__What you will do__
In the records below, find the line containing "font-style: italic ->", then print it and every following line exactly, through the last, without pictures.

........

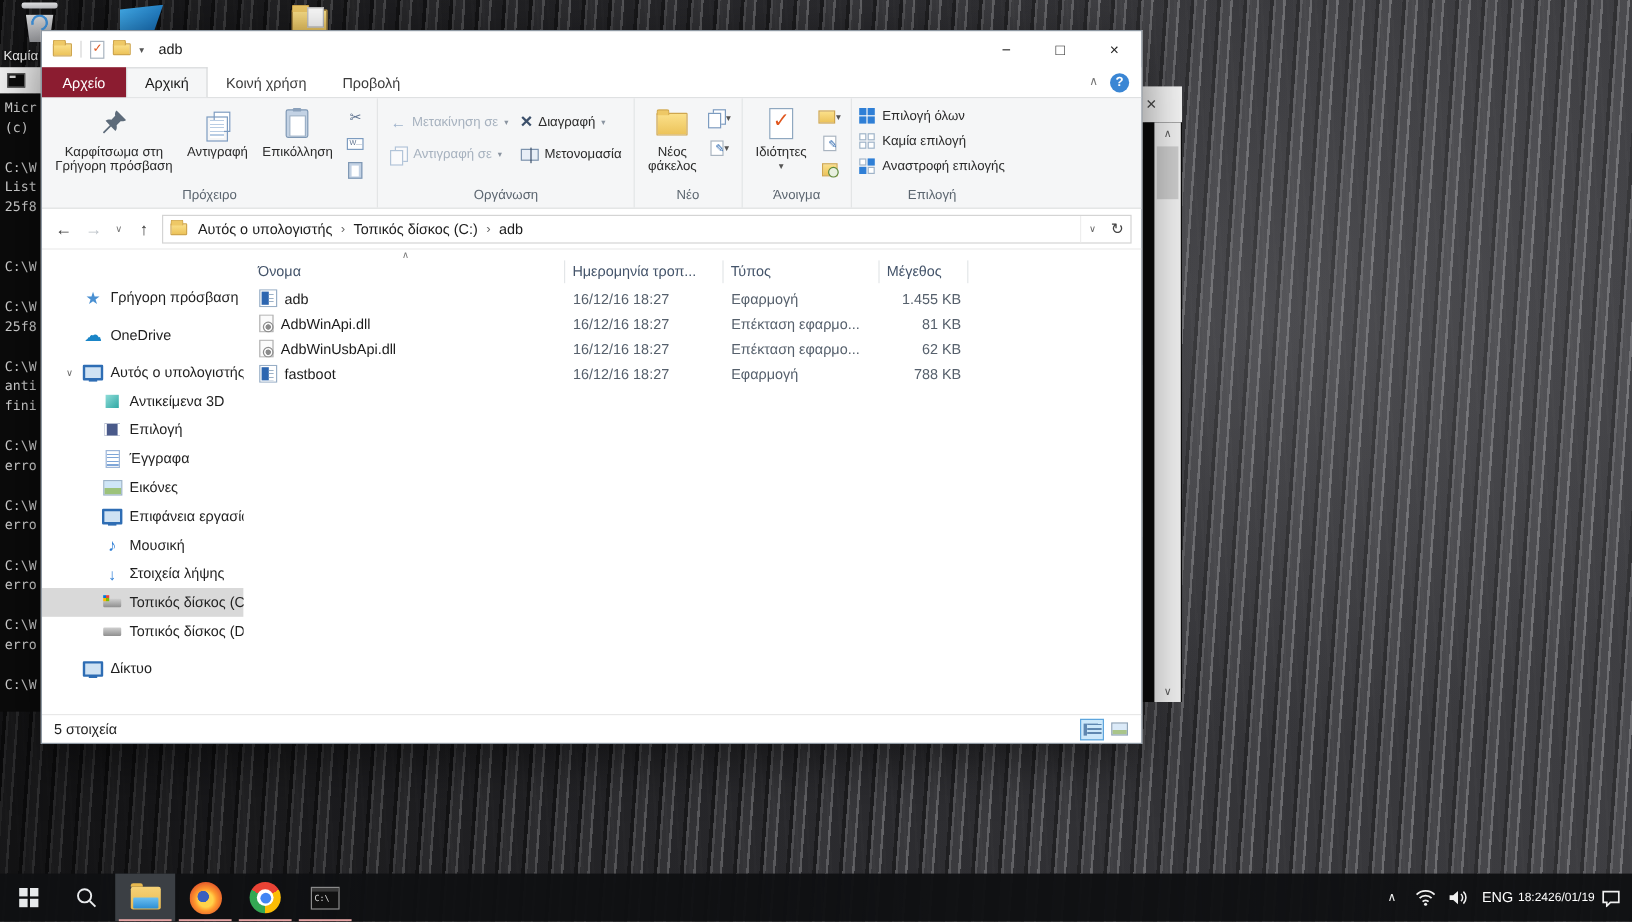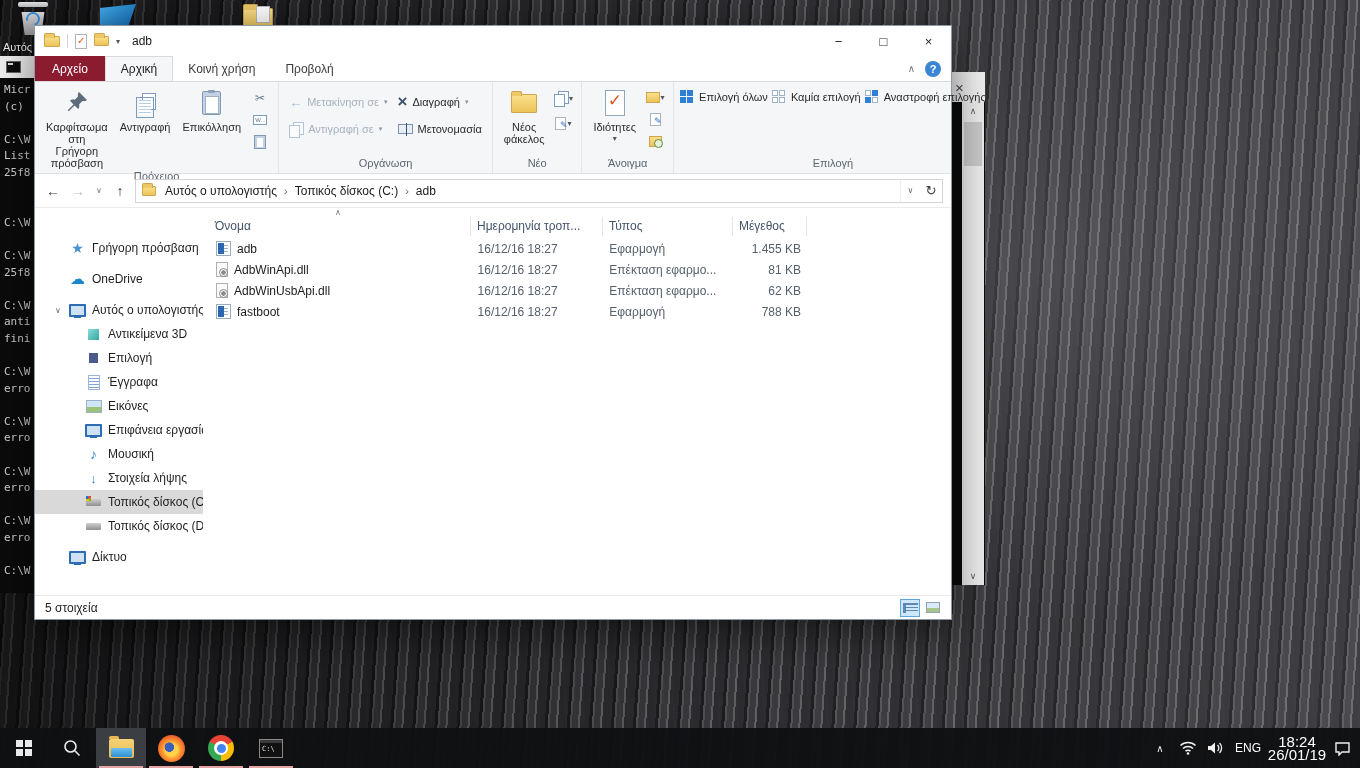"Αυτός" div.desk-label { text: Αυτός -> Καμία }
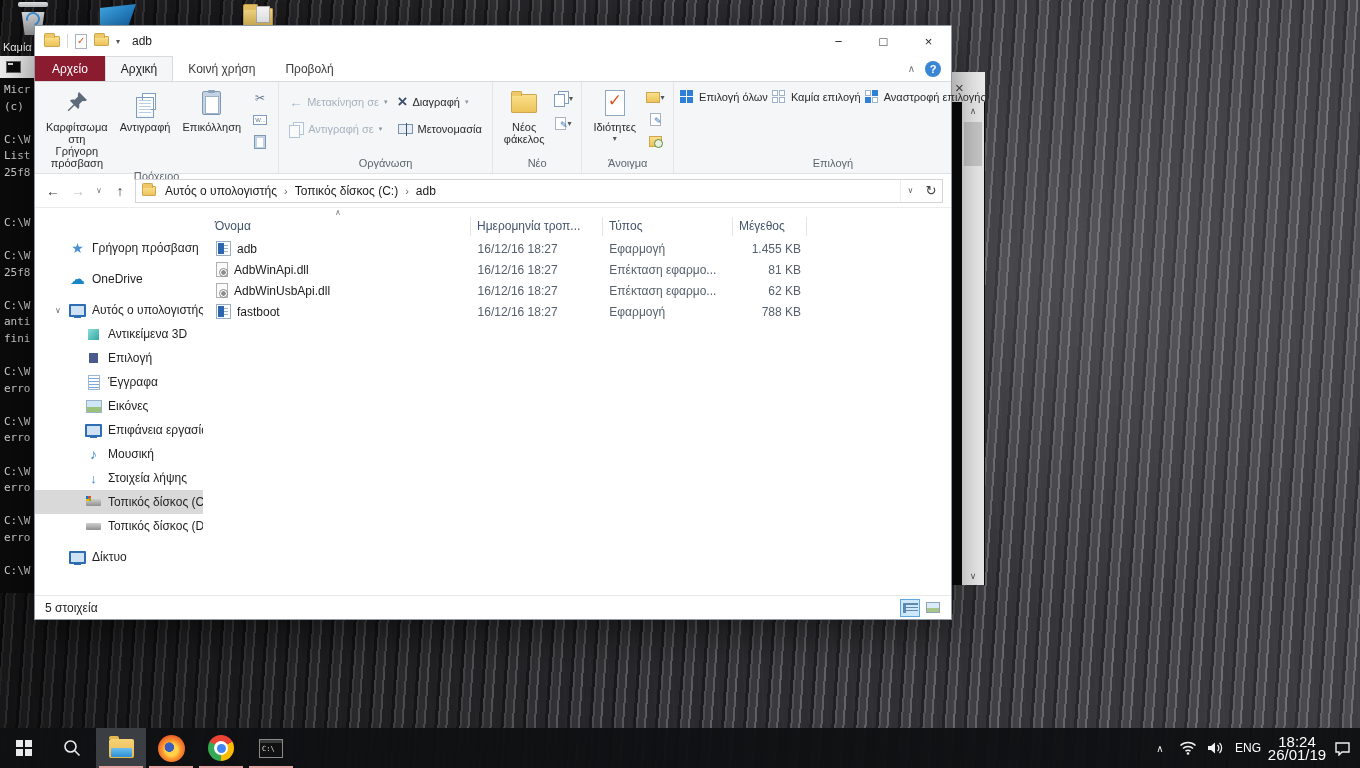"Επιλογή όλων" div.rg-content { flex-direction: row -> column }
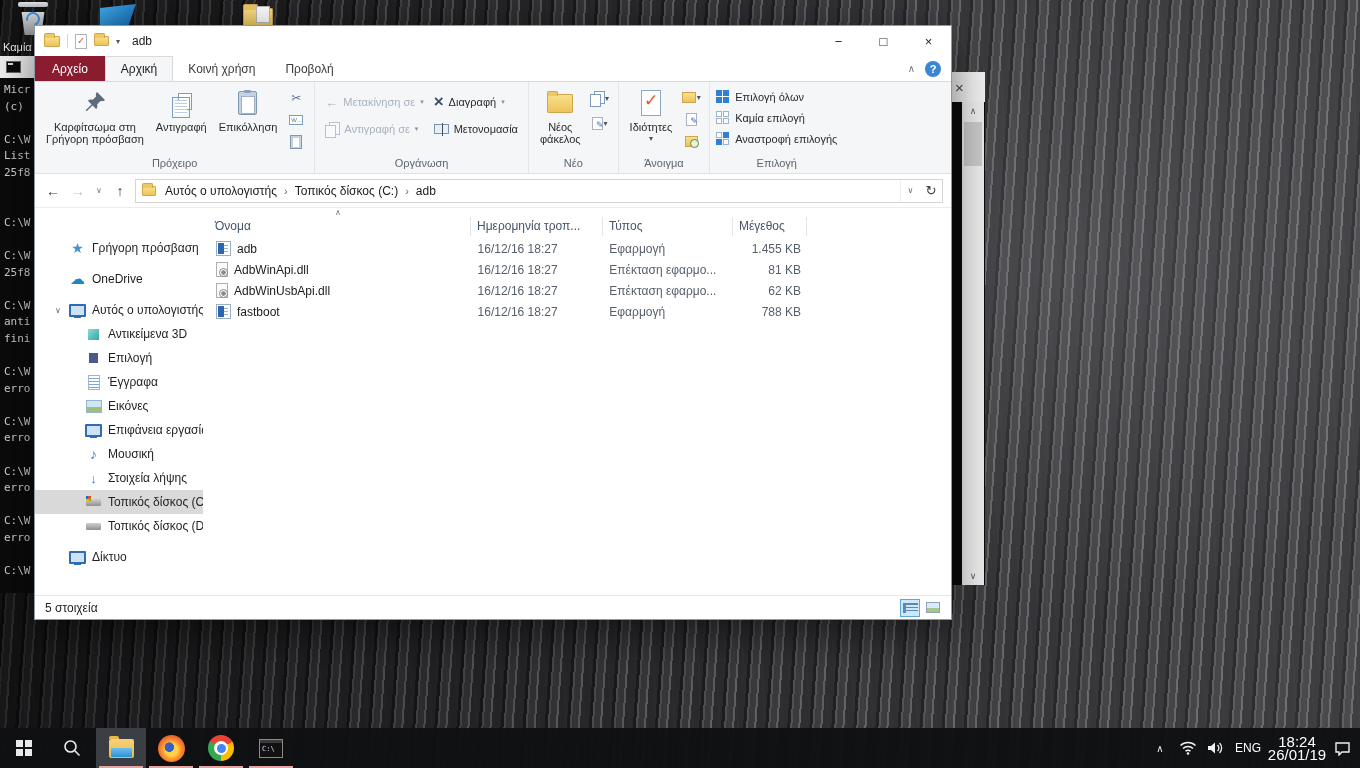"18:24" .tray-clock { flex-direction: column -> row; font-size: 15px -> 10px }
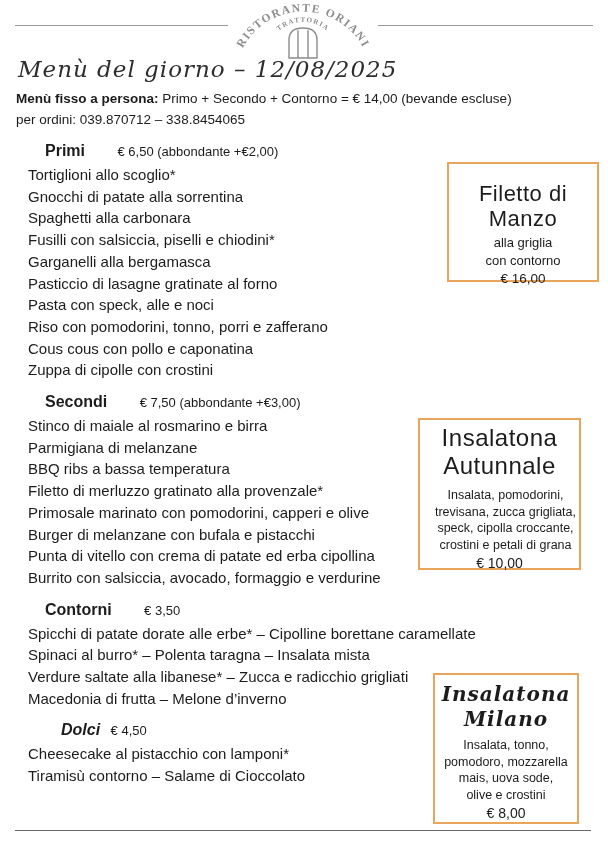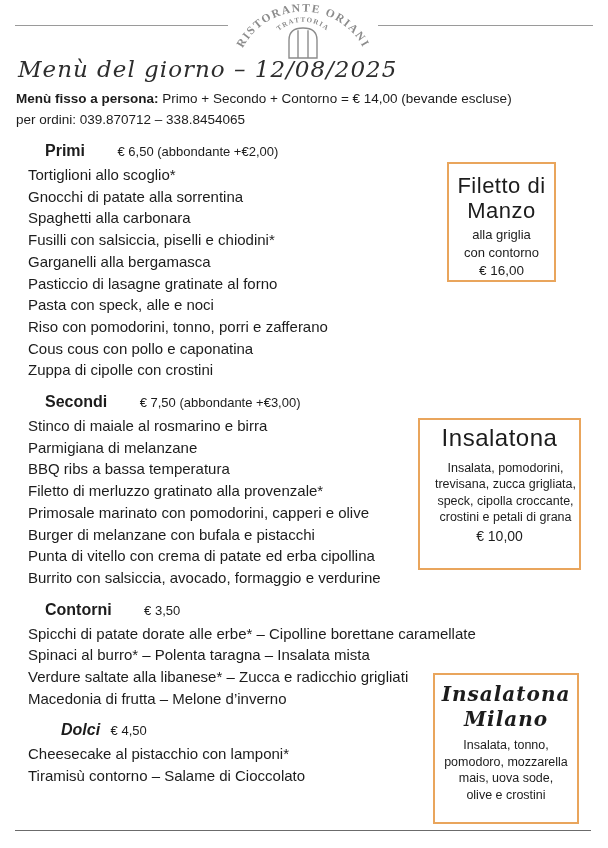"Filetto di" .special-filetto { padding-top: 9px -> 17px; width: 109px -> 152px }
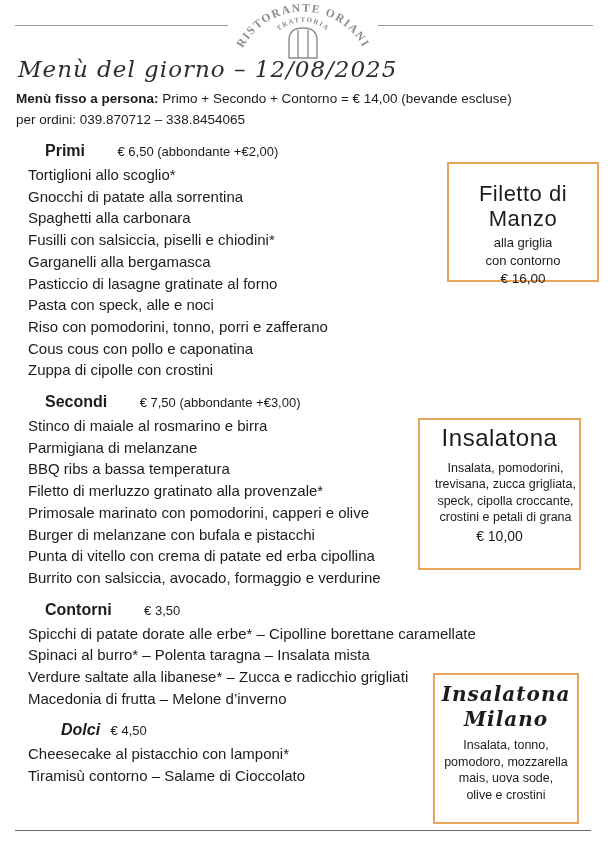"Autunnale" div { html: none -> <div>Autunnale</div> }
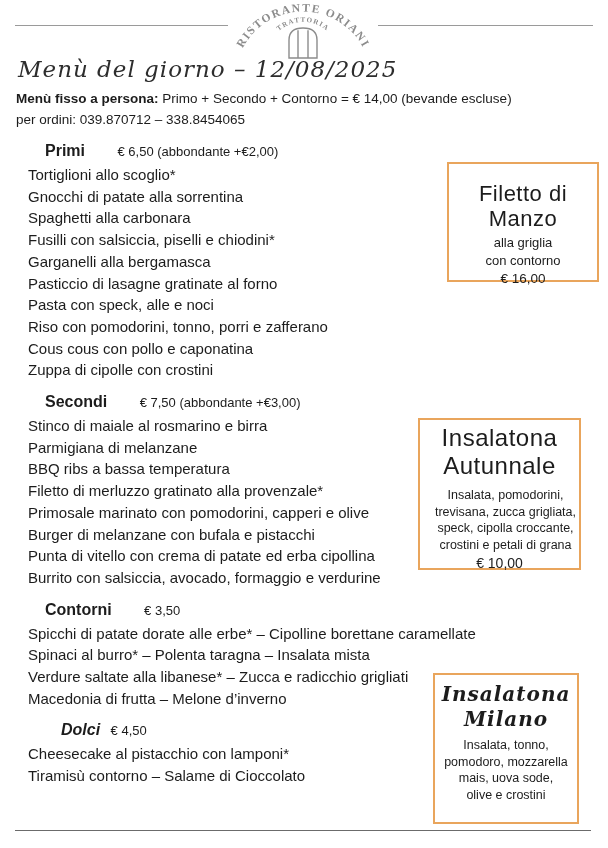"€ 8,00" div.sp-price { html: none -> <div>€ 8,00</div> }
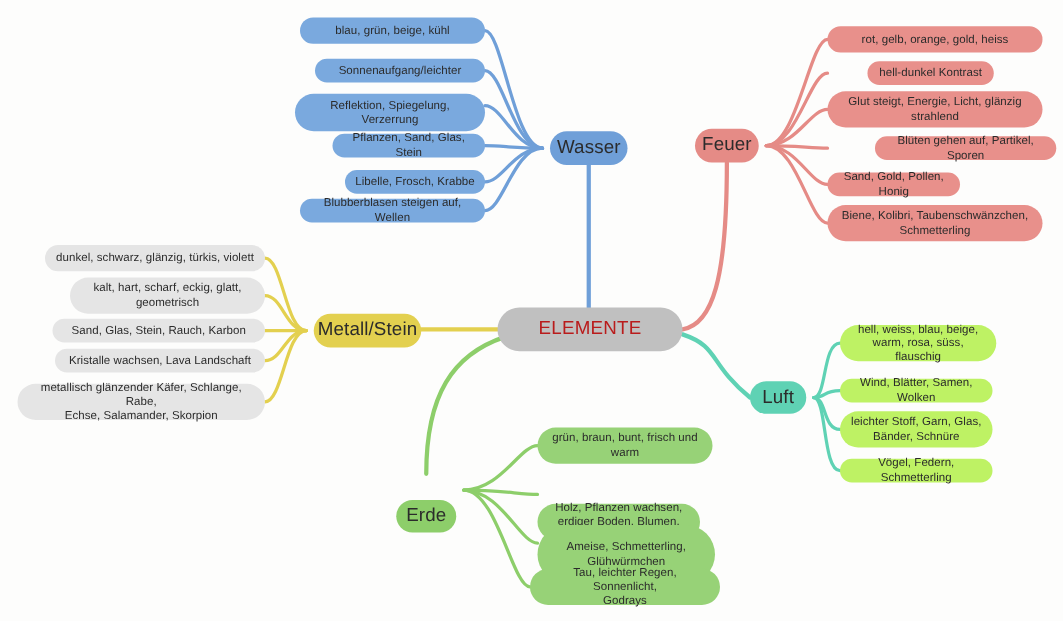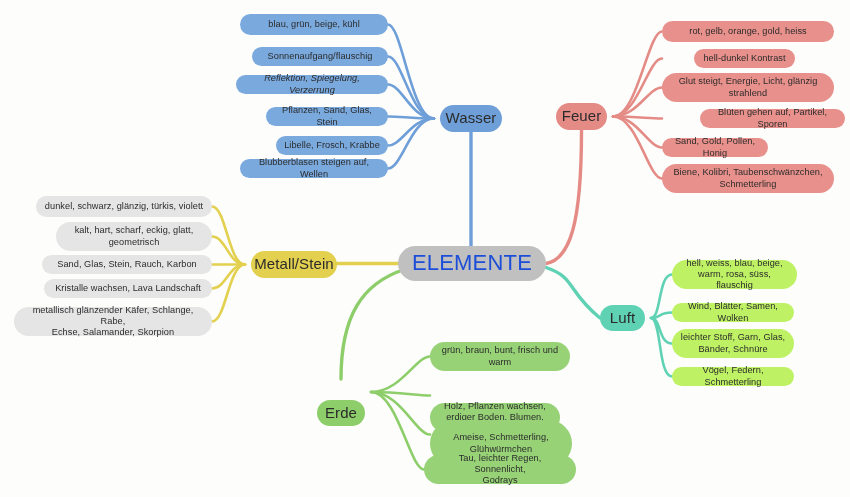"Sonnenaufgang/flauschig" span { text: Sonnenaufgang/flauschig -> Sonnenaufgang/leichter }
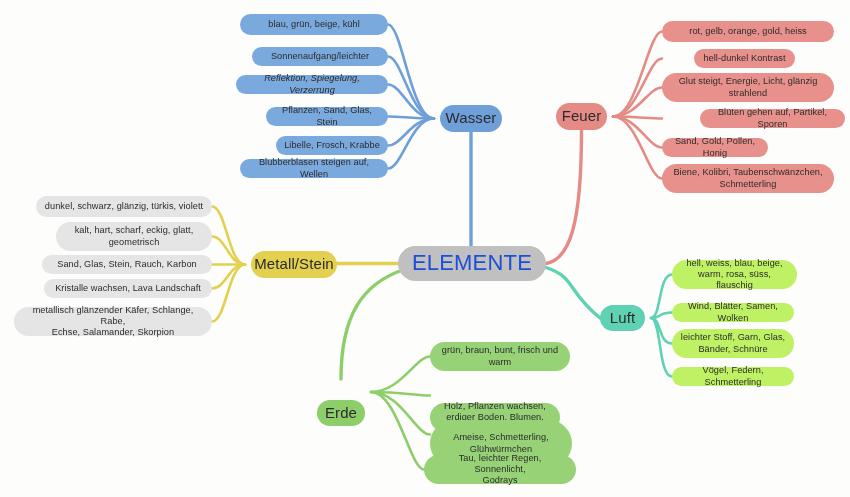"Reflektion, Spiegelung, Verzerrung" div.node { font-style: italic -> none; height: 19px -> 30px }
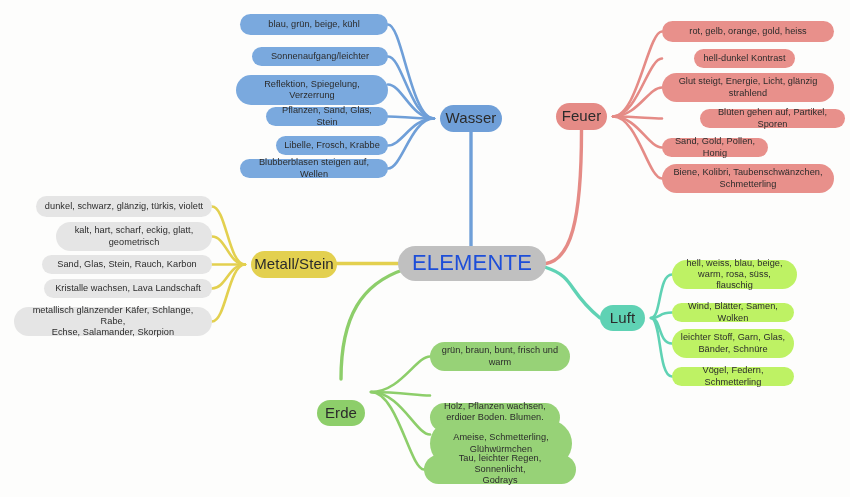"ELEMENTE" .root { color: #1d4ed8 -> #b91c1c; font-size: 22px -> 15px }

........

__Solved problem__
"Reflektion, Spiegelung, Verzerrung" div.node { font-style: italic -> none; height: 19px -> 30px }
"ELEMENTE" .root { color: #1d4ed8 -> #b91c1c; font-size: 22px -> 15px }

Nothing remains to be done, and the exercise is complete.